Web interface edit records:
▬▬▬▬▬▬▬▬▬▬

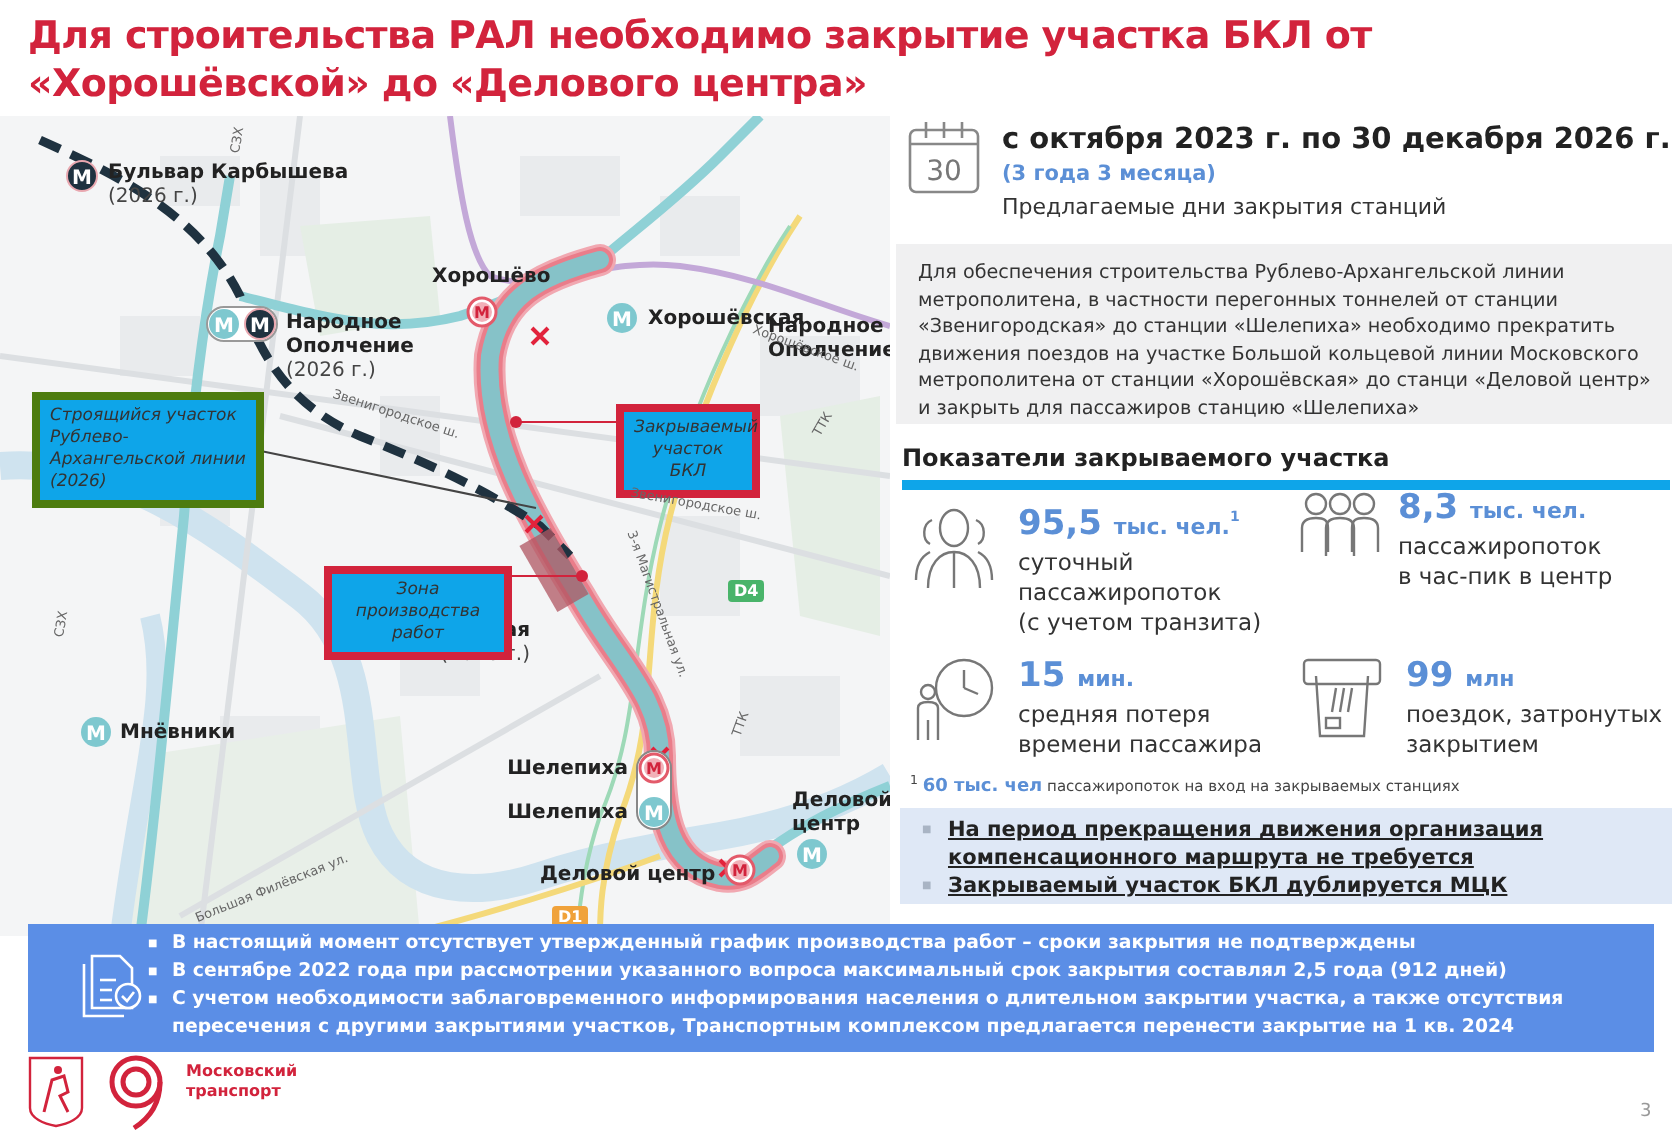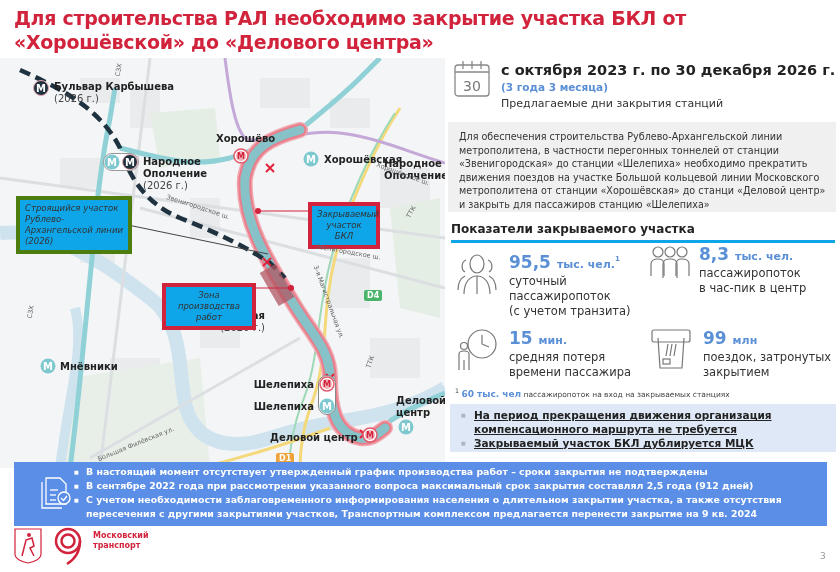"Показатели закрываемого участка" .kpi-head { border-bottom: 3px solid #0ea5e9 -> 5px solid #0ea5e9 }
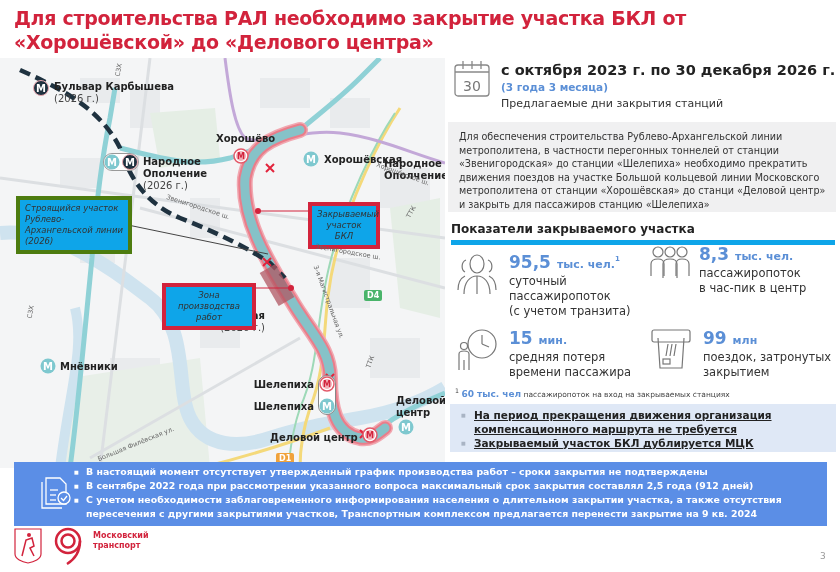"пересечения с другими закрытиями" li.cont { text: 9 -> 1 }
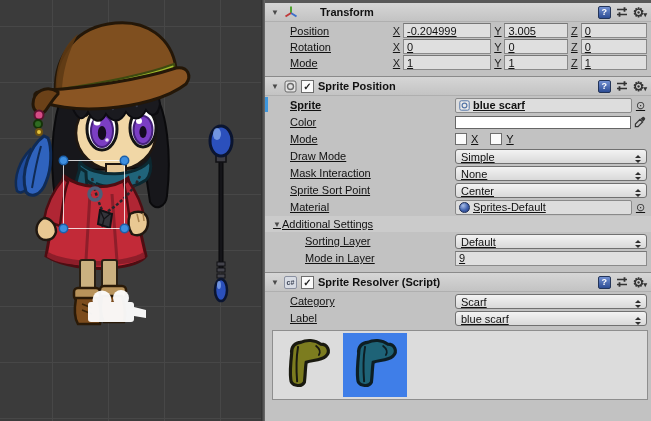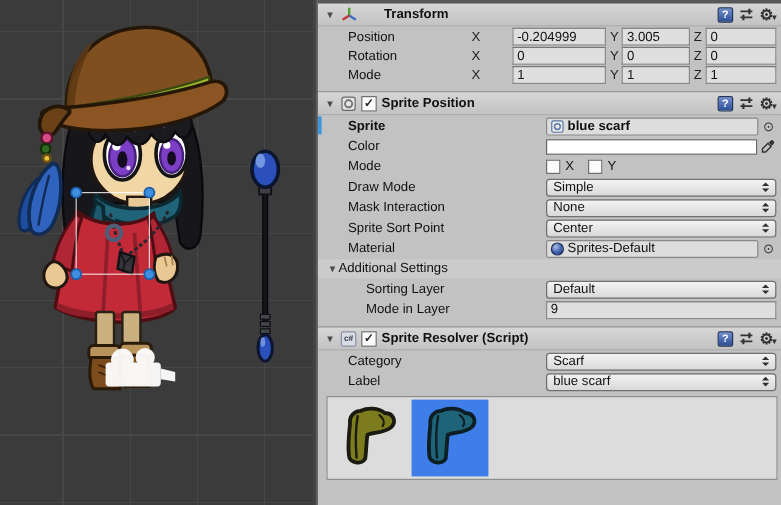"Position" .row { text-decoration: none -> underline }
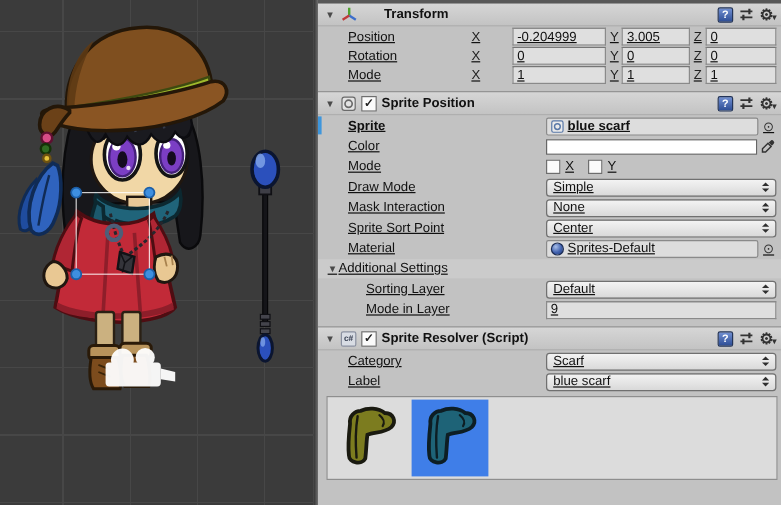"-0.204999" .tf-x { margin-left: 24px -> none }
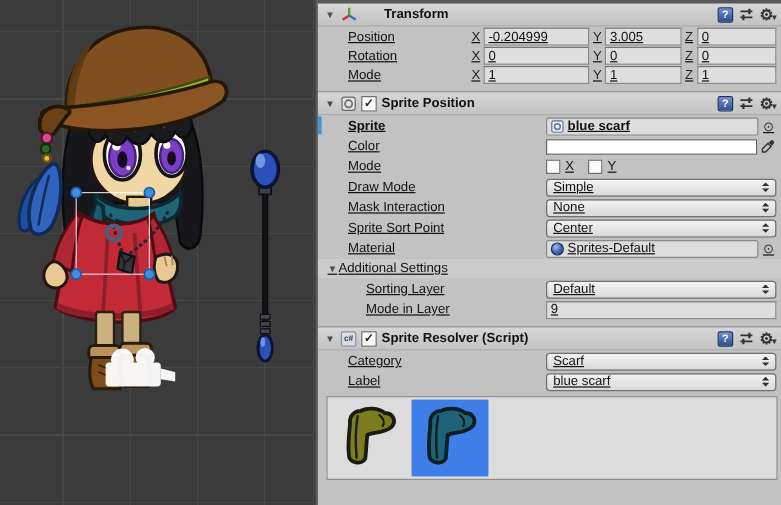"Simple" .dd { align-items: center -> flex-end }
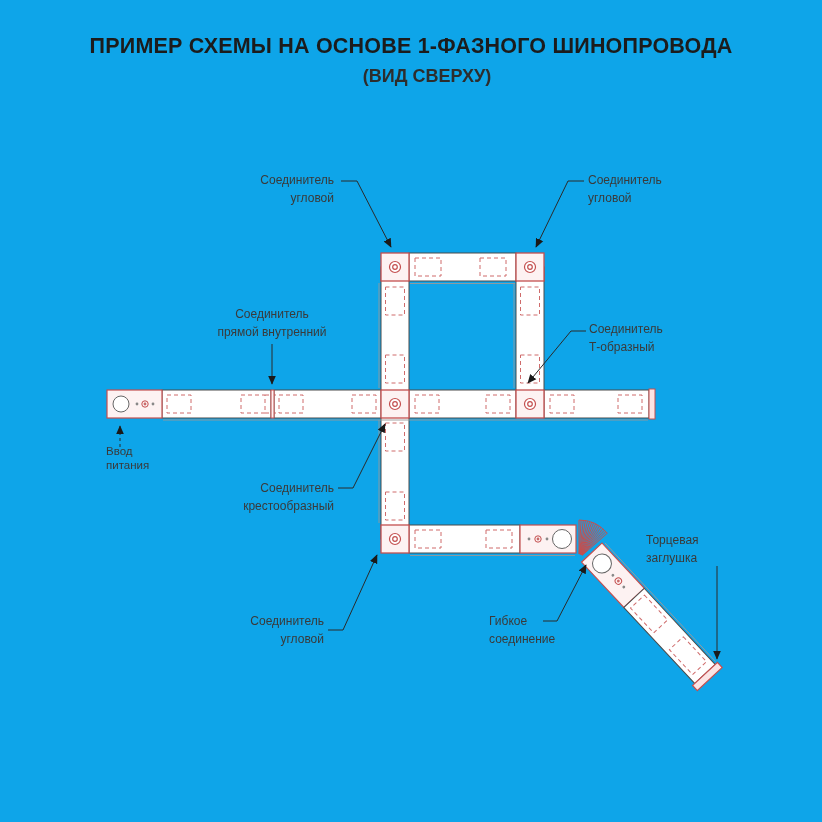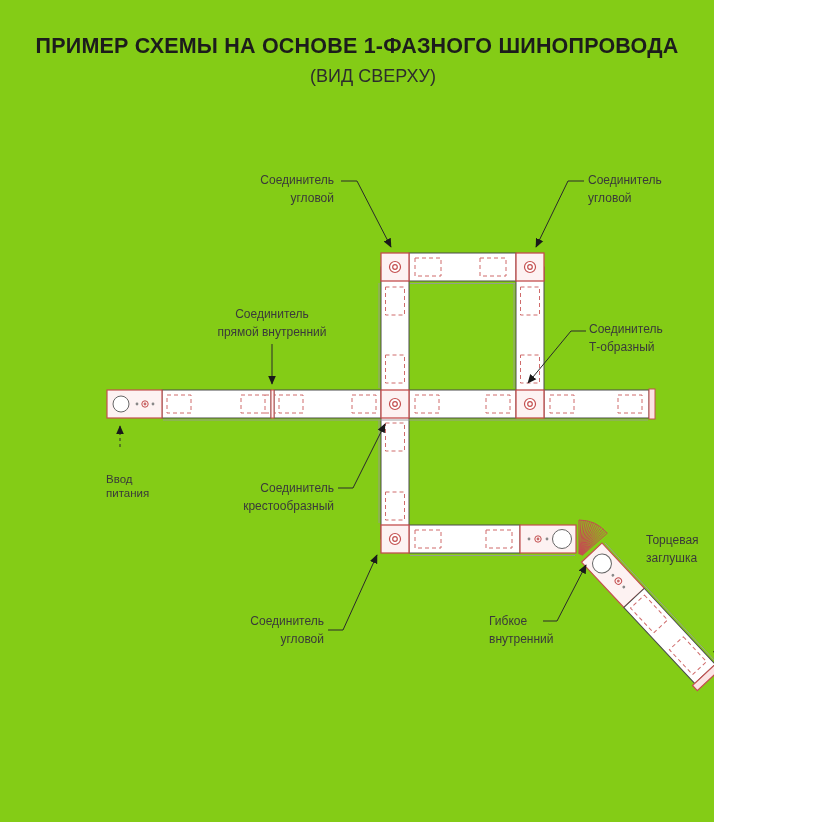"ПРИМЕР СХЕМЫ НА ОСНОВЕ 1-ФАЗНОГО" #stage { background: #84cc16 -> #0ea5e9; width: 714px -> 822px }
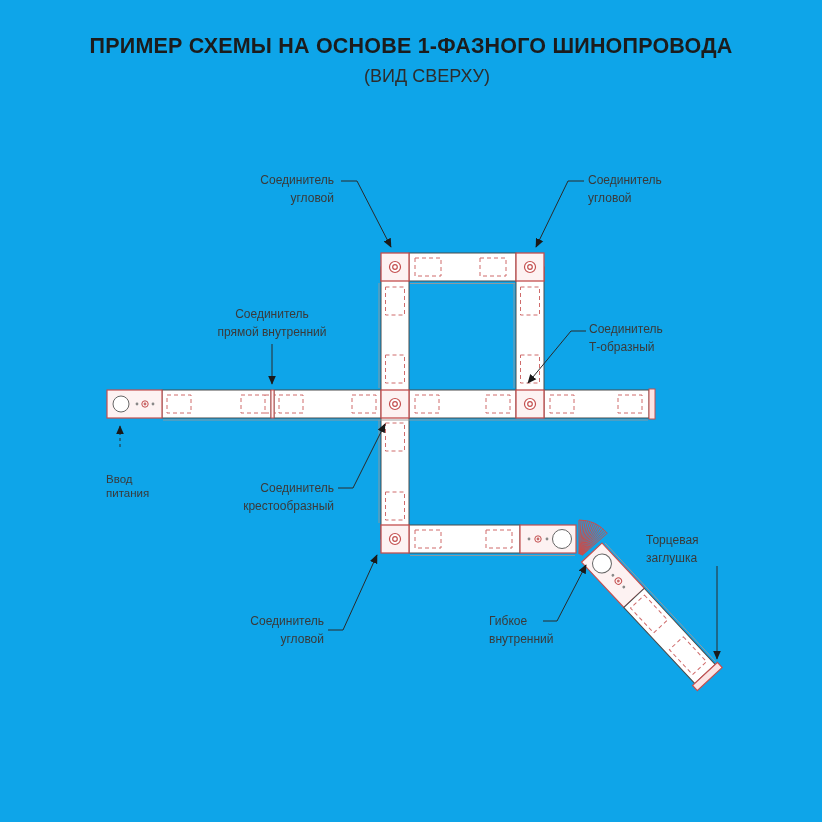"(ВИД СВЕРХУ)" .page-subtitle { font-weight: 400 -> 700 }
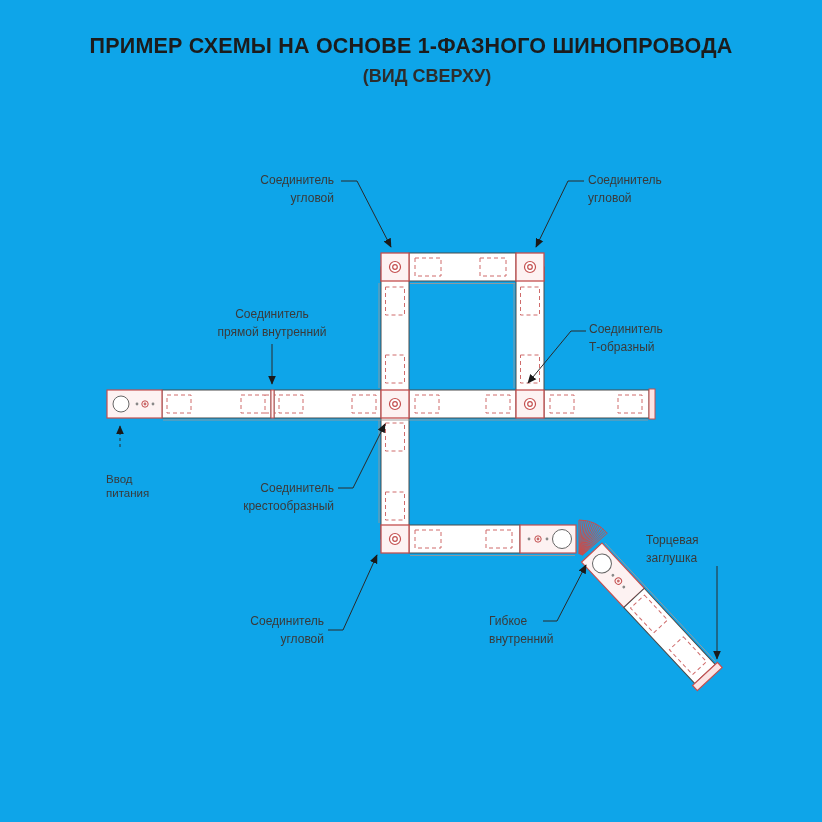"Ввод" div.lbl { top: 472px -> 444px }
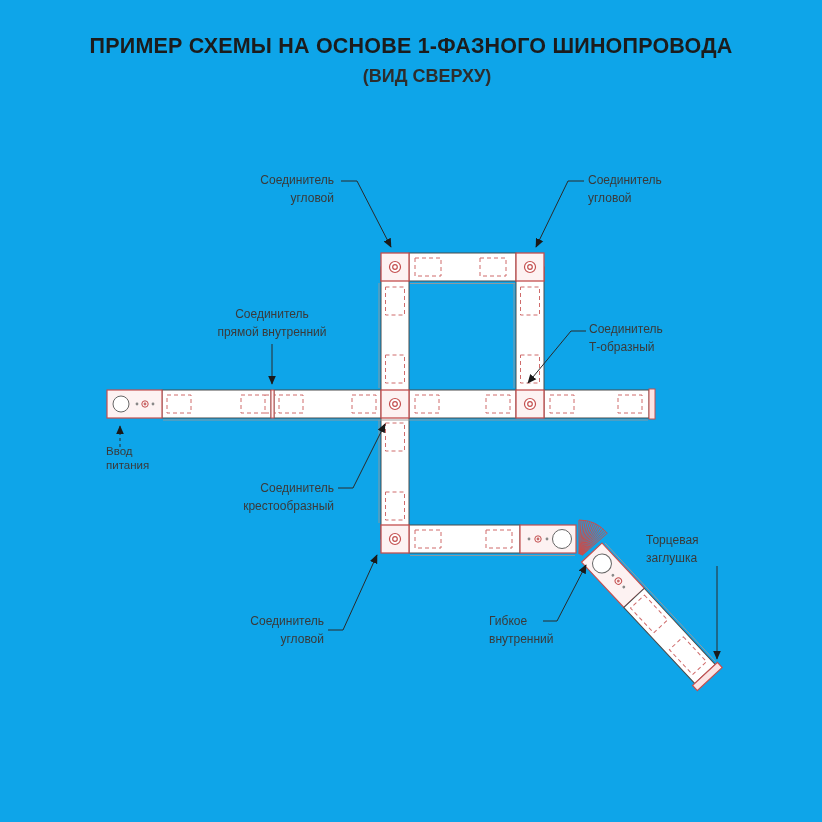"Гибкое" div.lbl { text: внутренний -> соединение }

▬▬▬▬▬▬▬▬▬▬

(Work task)
If a record holds a picture, drop the picture and return the rest of it exactly.

(Result of the exercise)
"Показатели закрываемого участка" .kpi-head { border-bottom: 3px solid #0ea5e9 -> 5px solid #0ea5e9 }
"пересечения с другими закрытиями" li.cont { text: 9 -> 1 }
"Position" .row { text-decoration: none -> underline }
"-0.204999" .tf-x { margin-left: 24px -> none }
"Simple" .dd { align-items: center -> flex-end }
"ПРИМЕР СХЕМЫ НА ОСНОВЕ 1-ФАЗНОГО" #stage { background: #84cc16 -> #0ea5e9; width: 714px -> 822px }
"(ВИД СВЕРХУ)" .page-subtitle { font-weight: 400 -> 700 }
"Ввод" div.lbl { top: 472px -> 444px }
"Гибкое" div.lbl { text: внутренний -> соединение }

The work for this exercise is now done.